### [WORK REQUEST]
Every line below from the one with "text-align: left ->" through the one with "text: include ->" should be retyped exactly, both ends included; no other lines and no pictures.

### [SOURCE MATERIAL]
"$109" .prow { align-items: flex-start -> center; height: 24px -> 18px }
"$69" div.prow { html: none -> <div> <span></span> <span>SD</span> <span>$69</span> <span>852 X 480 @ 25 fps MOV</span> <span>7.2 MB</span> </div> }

---

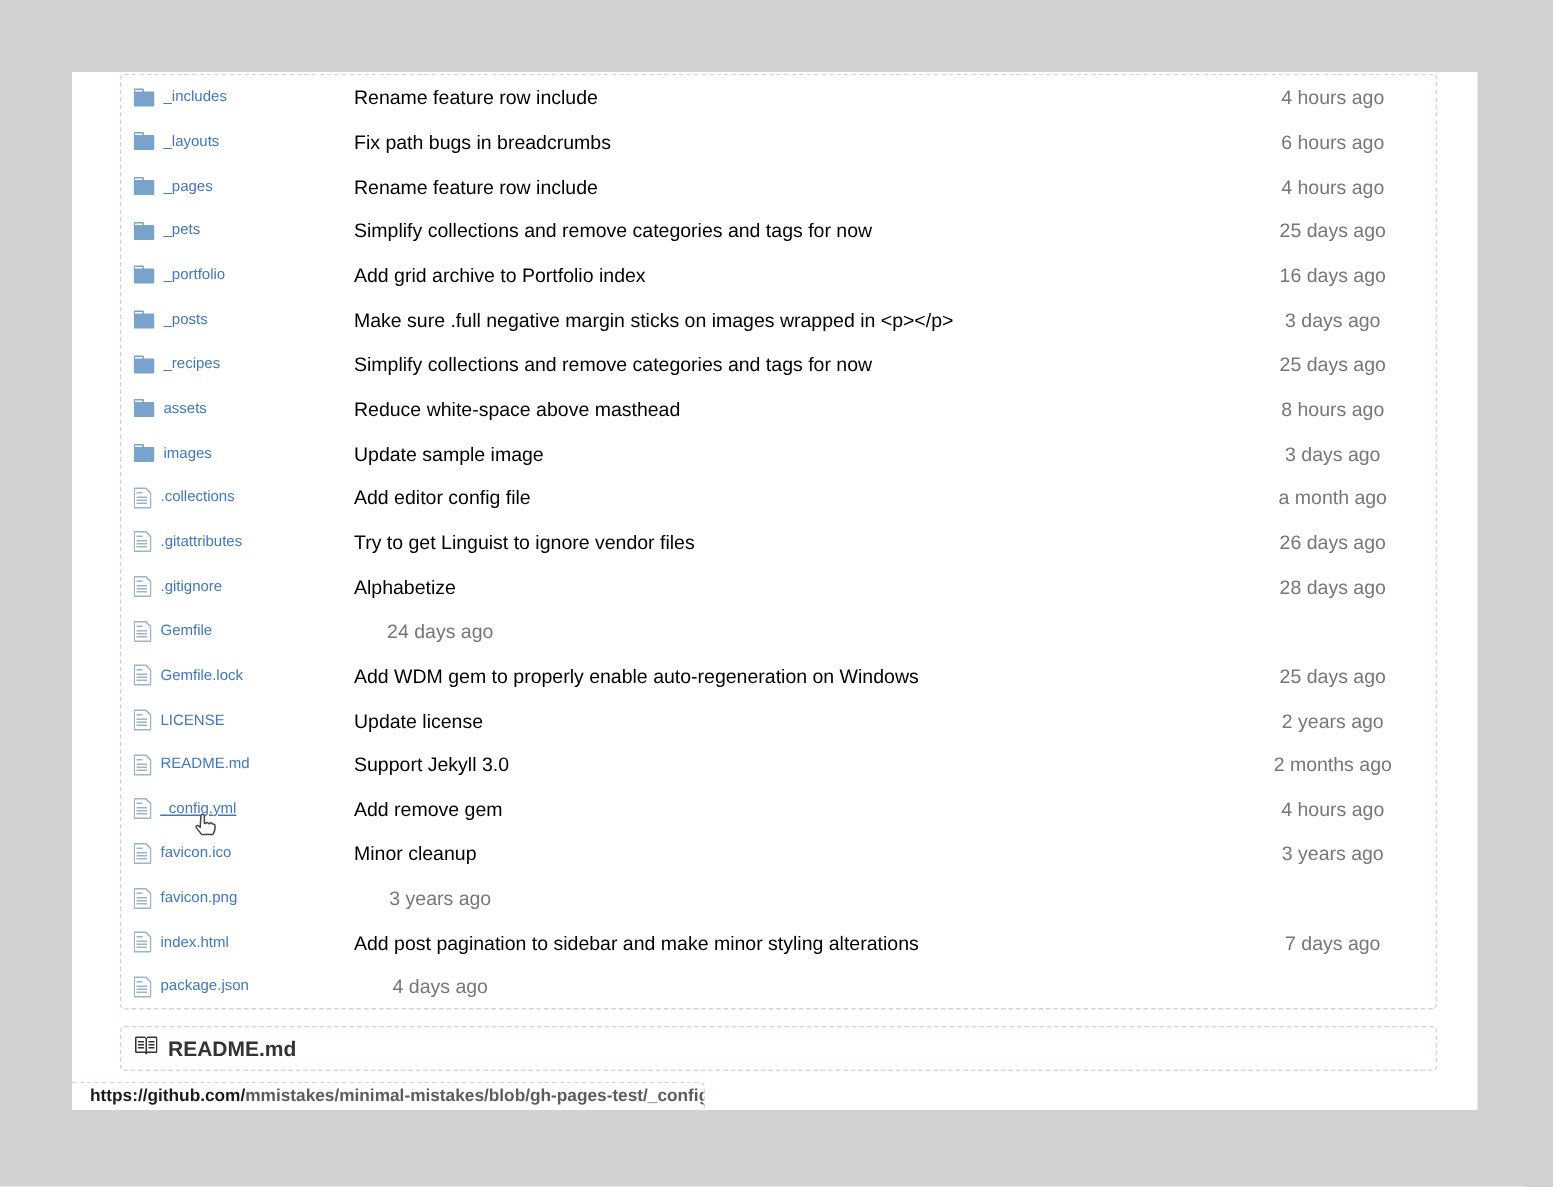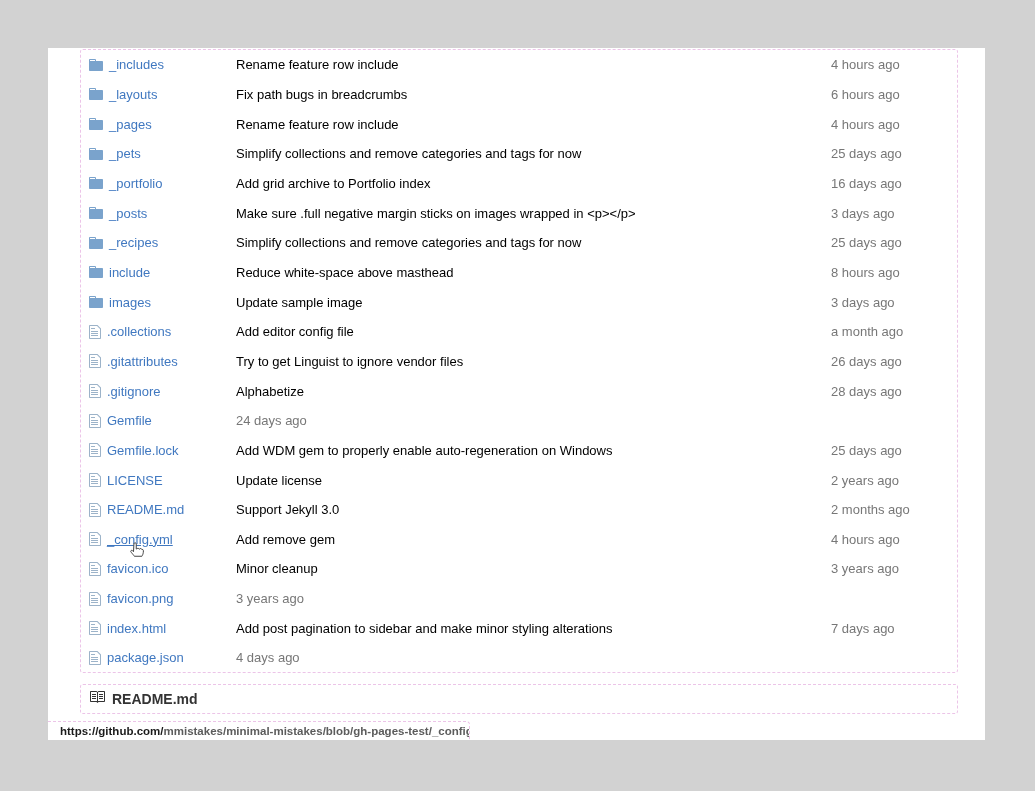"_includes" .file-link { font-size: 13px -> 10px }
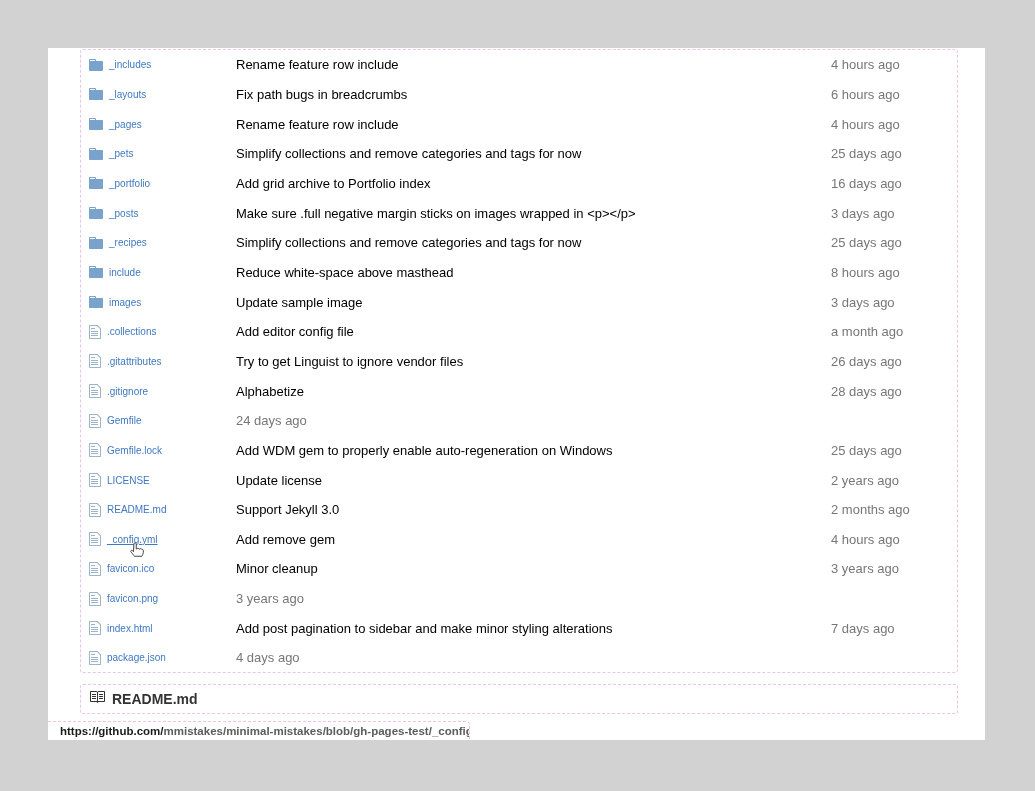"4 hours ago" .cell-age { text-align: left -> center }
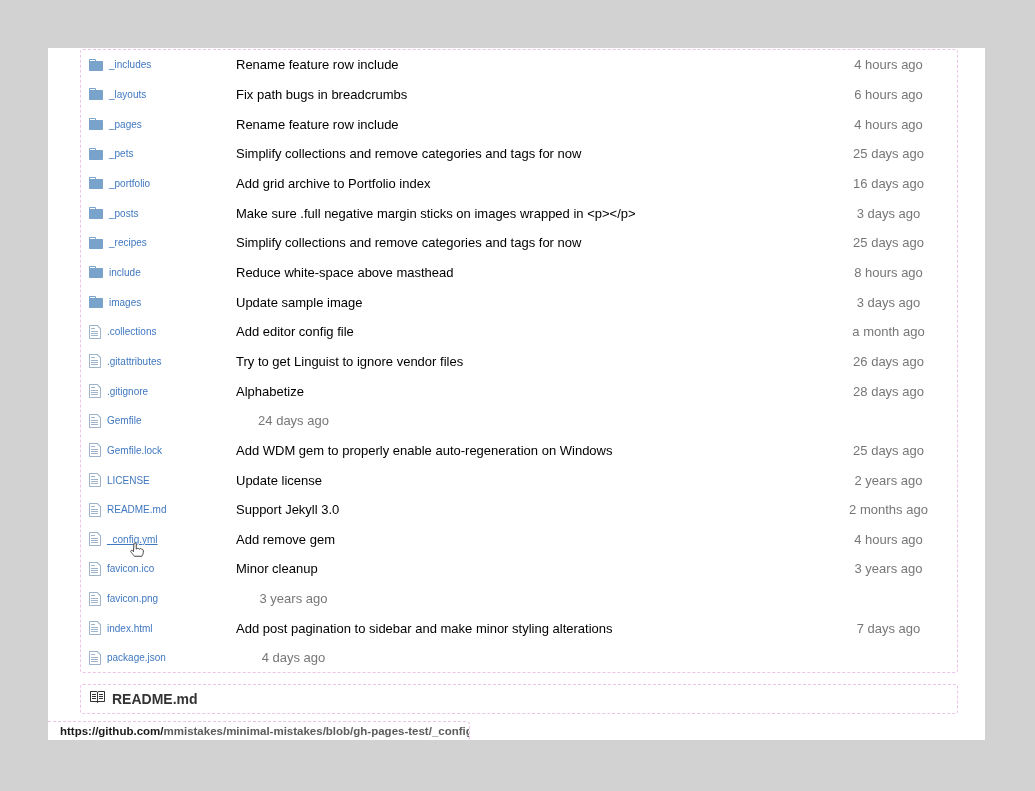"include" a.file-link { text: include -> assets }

--

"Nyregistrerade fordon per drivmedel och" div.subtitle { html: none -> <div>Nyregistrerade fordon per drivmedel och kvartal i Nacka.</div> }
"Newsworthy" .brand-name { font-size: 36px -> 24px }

### [ANSWER BOX]
"4 hours ago" .cell-age { text-align: left -> center }
"include" a.file-link { text: include -> assets }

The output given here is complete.